(Problem to solve) The full listing, written out exactly and without images, is the expected result.

(Supplied information)
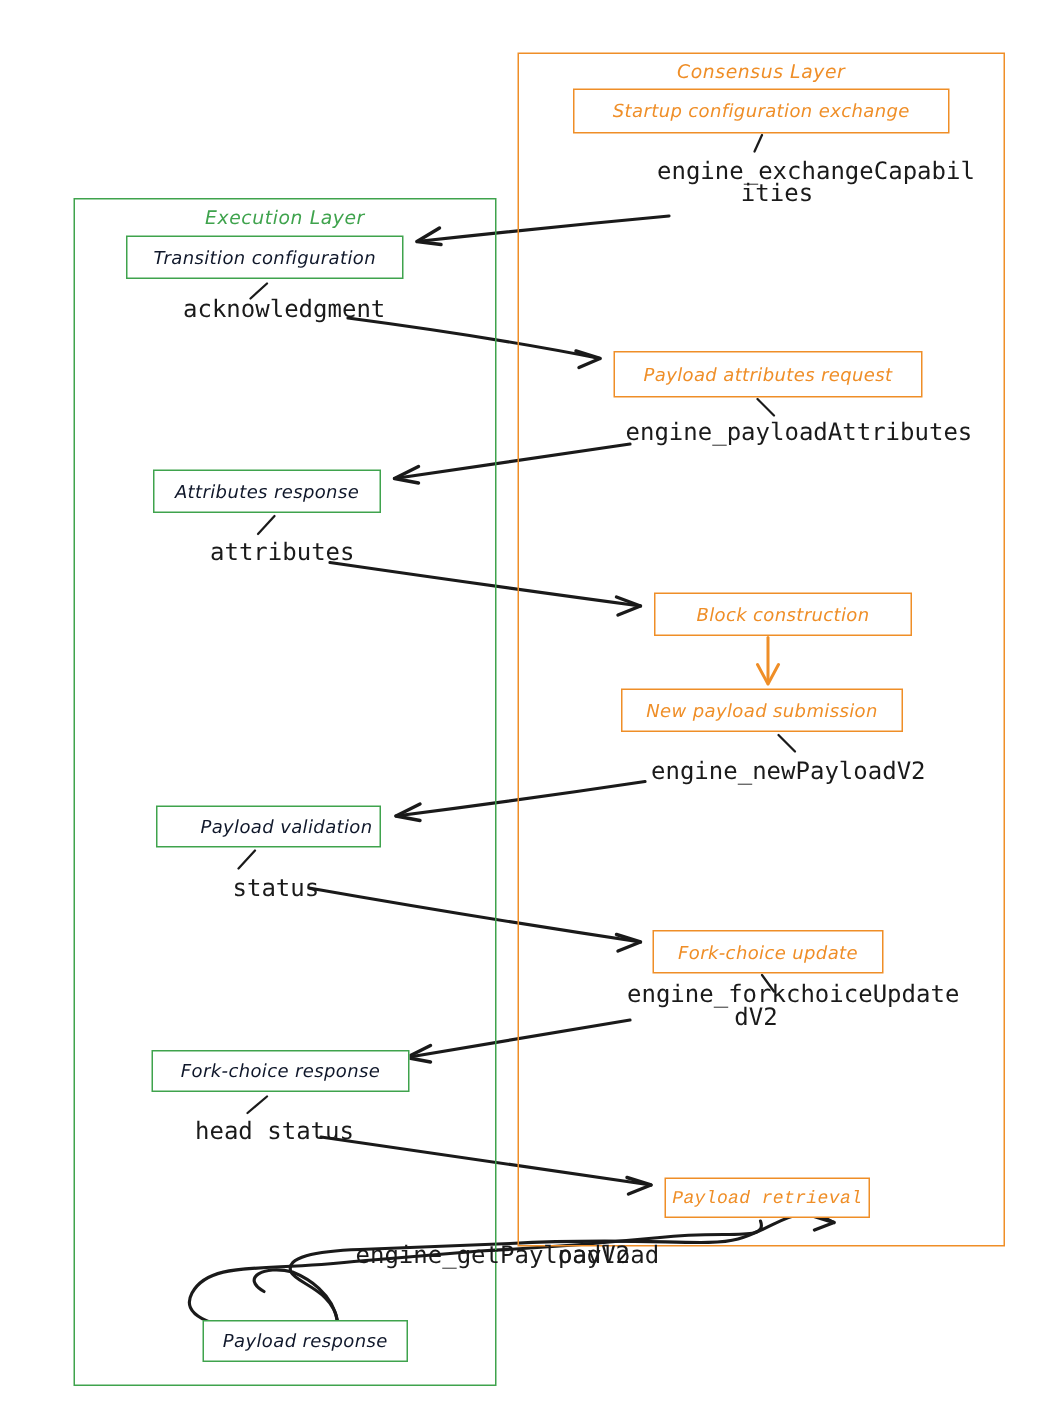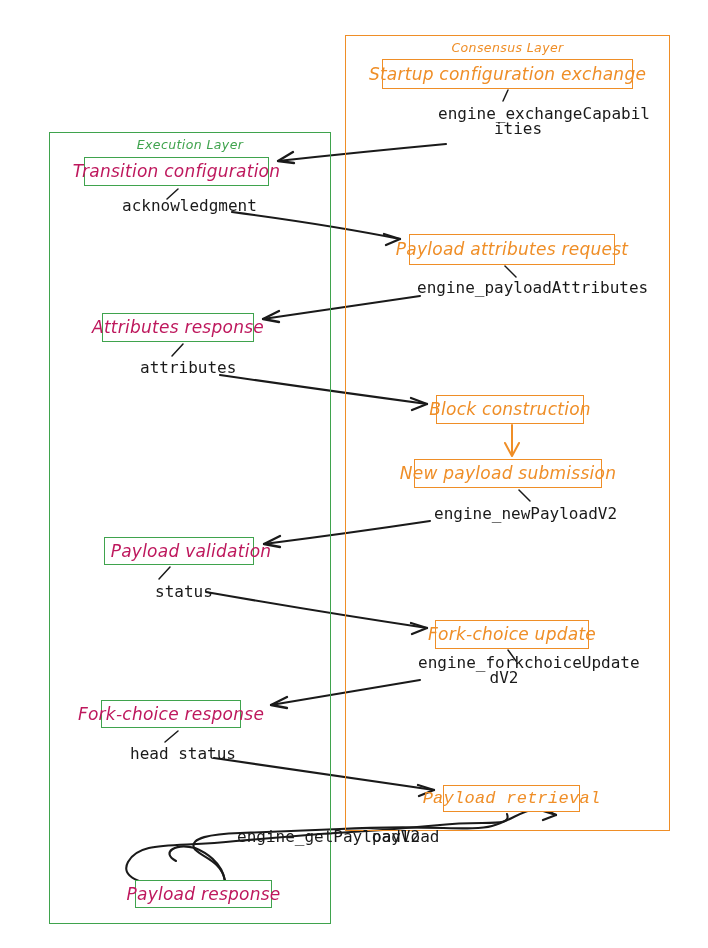--- a/index.html
+++ b/index.html
@@ -18,7 +18,7 @@
   
   .node{position:absolute;box-sizing:border-box;display:flex;
         align-items:center;justify-content:center;background:#fff;
-        font-size:17px;font-style:italic;letter-spacing:.25px;
+        font-size:12px;font-style:italic;letter-spacing:.25px;
         white-space:nowrap;text-align:center;line-height:1;}
   .node.green{border:1.6px solid #3fa34d;color:#be185d;}
   .node.orange{border:1.6px solid #ef8e27;color:#ef8e27;}

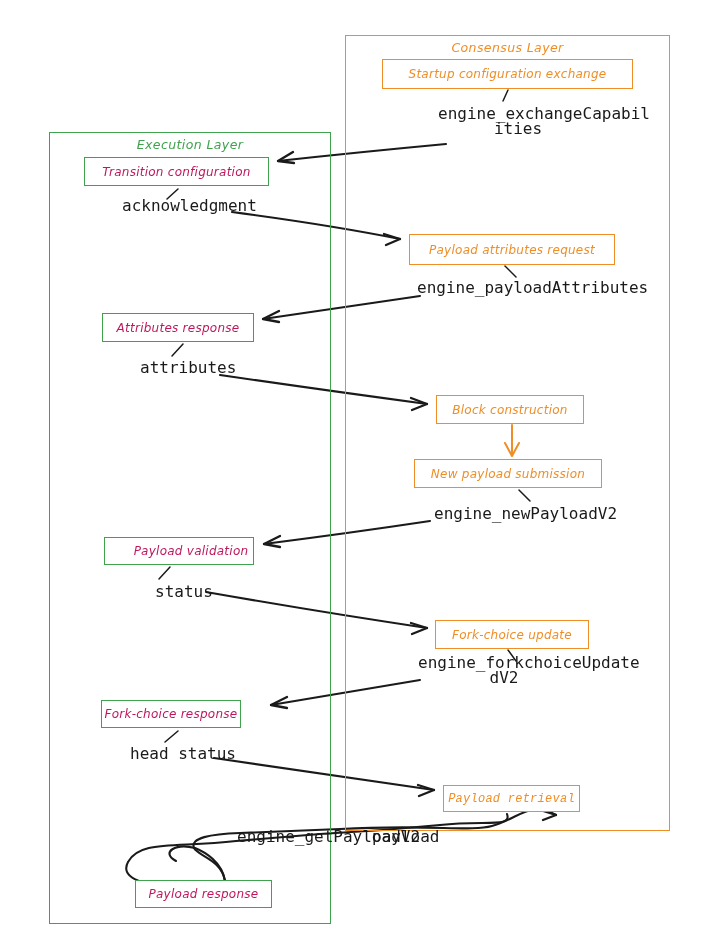--- a/index.html
+++ b/index.html
@@ -20,7 +20,7 @@
         align-items:center;justify-content:center;background:#fff;
         font-size:12px;font-style:italic;letter-spacing:.25px;
         white-space:nowrap;text-align:center;line-height:1;}
-  .node.green{border:1.6px solid #3fa34d;color:#be185d;}
+  .node.green{border:1.6px solid #3fa34d;color:#0f172a;}
   .node.orange{border:1.6px solid #ef8e27;color:#ef8e27;}
 
   .layer-frame.green{border:1.6px solid #3fa34d;}

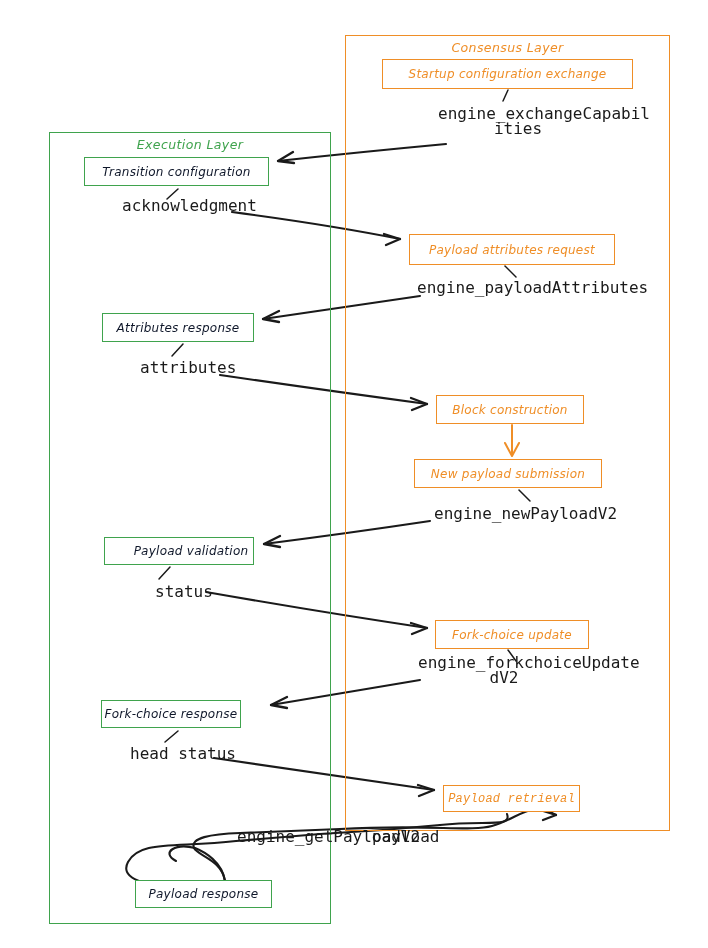--- a/index.html
+++ b/index.html
@@ -165,7 +165,7 @@
 
   <div class="node green" style="left:102px;top:313px;width:152px;height:29px;">Attributes response</div>
 
-  <div class="node orange" style="left:436px;top:395px;width:148px;height:29px;font-style:italic;">Block construction</div>
+  <div class="node orange" style="left:436px;top:395px;width:172px;height:29px;font-style:italic;">Block construction</div>
 
   <div class="node orange" style="left:414px;top:459px;width:188px;height:29px;">New payload submission</div>
 

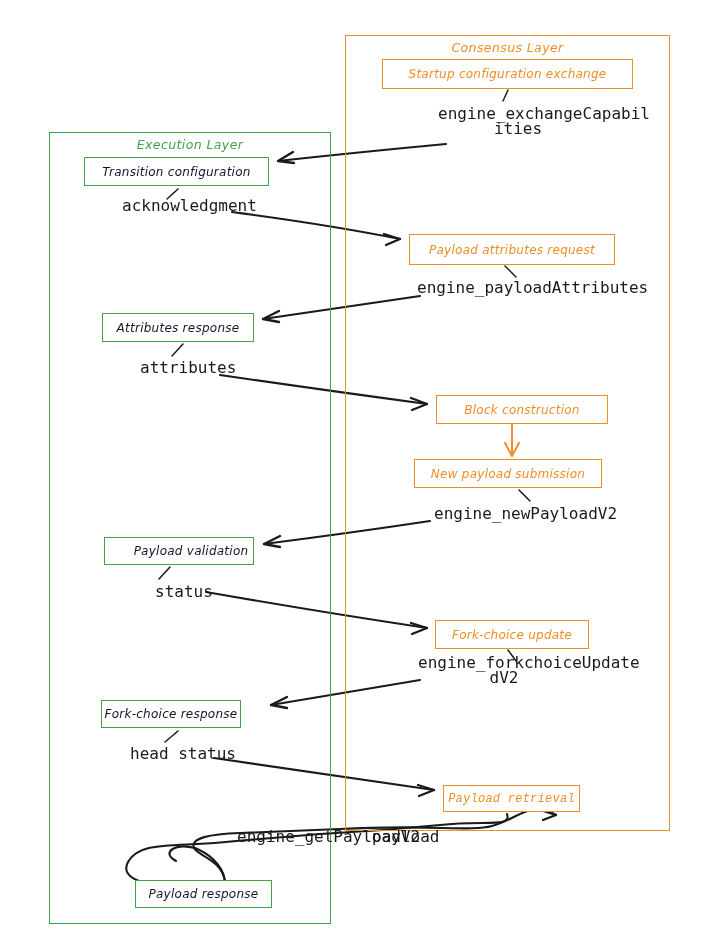--- a/index.html
+++ b/index.html
@@ -173,7 +173,7 @@
 
   <div class="node orange" style="left:435px;top:620px;width:154px;height:29px;">Fork-choice update</div>
 
-  <div class="node green" style="left:101px;top:700px;width:140px;height:28px;font-style:italic;">Fork-choice response</div>
+  <div class="node green" style="left:101px;top:700px;width:172px;height:28px;font-style:italic;">Fork-choice response</div>
 
   <div class="node orange" style="left:443px;top:785px;width:137px;height:27px;font-family:Liberation Mono, monospace;">Payload retrieval</div>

(Answer to this task)
--- a/index.html
+++ b/index.html
@@ -18,7 +18,7 @@
   
   .node{position:absolute;box-sizing:border-box;display:flex;
         align-items:center;justify-content:center;background:#fff;
-        font-size:17px;font-style:italic;letter-spacing:.25px;
+        font-size:12px;font-style:italic;letter-spacing:.25px;
         white-space:nowrap;text-align:center;line-height:1;}
   .node.green{border:1.6px solid #3fa34d;color:#be185d;}
   .node.orange{border:1.6px solid #ef8e27;color:#ef8e27;}

--- a/index.html
+++ b/index.html
@@ -20,7 +20,7 @@
         align-items:center;justify-content:center;background:#fff;
         font-size:12px;font-style:italic;letter-spacing:.25px;
         white-space:nowrap;text-align:center;line-height:1;}
-  .node.green{border:1.6px solid #3fa34d;color:#be185d;}
+  .node.green{border:1.6px solid #3fa34d;color:#0f172a;}
   .node.orange{border:1.6px solid #ef8e27;color:#ef8e27;}
 
   .layer-frame.green{border:1.6px solid #3fa34d;}

--- a/index.html
+++ b/index.html
@@ -165,7 +165,7 @@
 
   <div class="node green" style="left:102px;top:313px;width:152px;height:29px;">Attributes response</div>
 
-  <div class="node orange" style="left:436px;top:395px;width:148px;height:29px;font-style:italic;">Block construction</div>
+  <div class="node orange" style="left:436px;top:395px;width:172px;height:29px;font-style:italic;">Block construction</div>
 
   <div class="node orange" style="left:414px;top:459px;width:188px;height:29px;">New payload submission</div>
 

--- a/index.html
+++ b/index.html
@@ -173,7 +173,7 @@
 
   <div class="node orange" style="left:435px;top:620px;width:154px;height:29px;">Fork-choice update</div>
 
-  <div class="node green" style="left:101px;top:700px;width:140px;height:28px;font-style:italic;">Fork-choice response</div>
+  <div class="node green" style="left:101px;top:700px;width:172px;height:28px;font-style:italic;">Fork-choice response</div>
 
   <div class="node orange" style="left:443px;top:785px;width:137px;height:27px;font-family:Liberation Mono, monospace;">Payload retrieval</div>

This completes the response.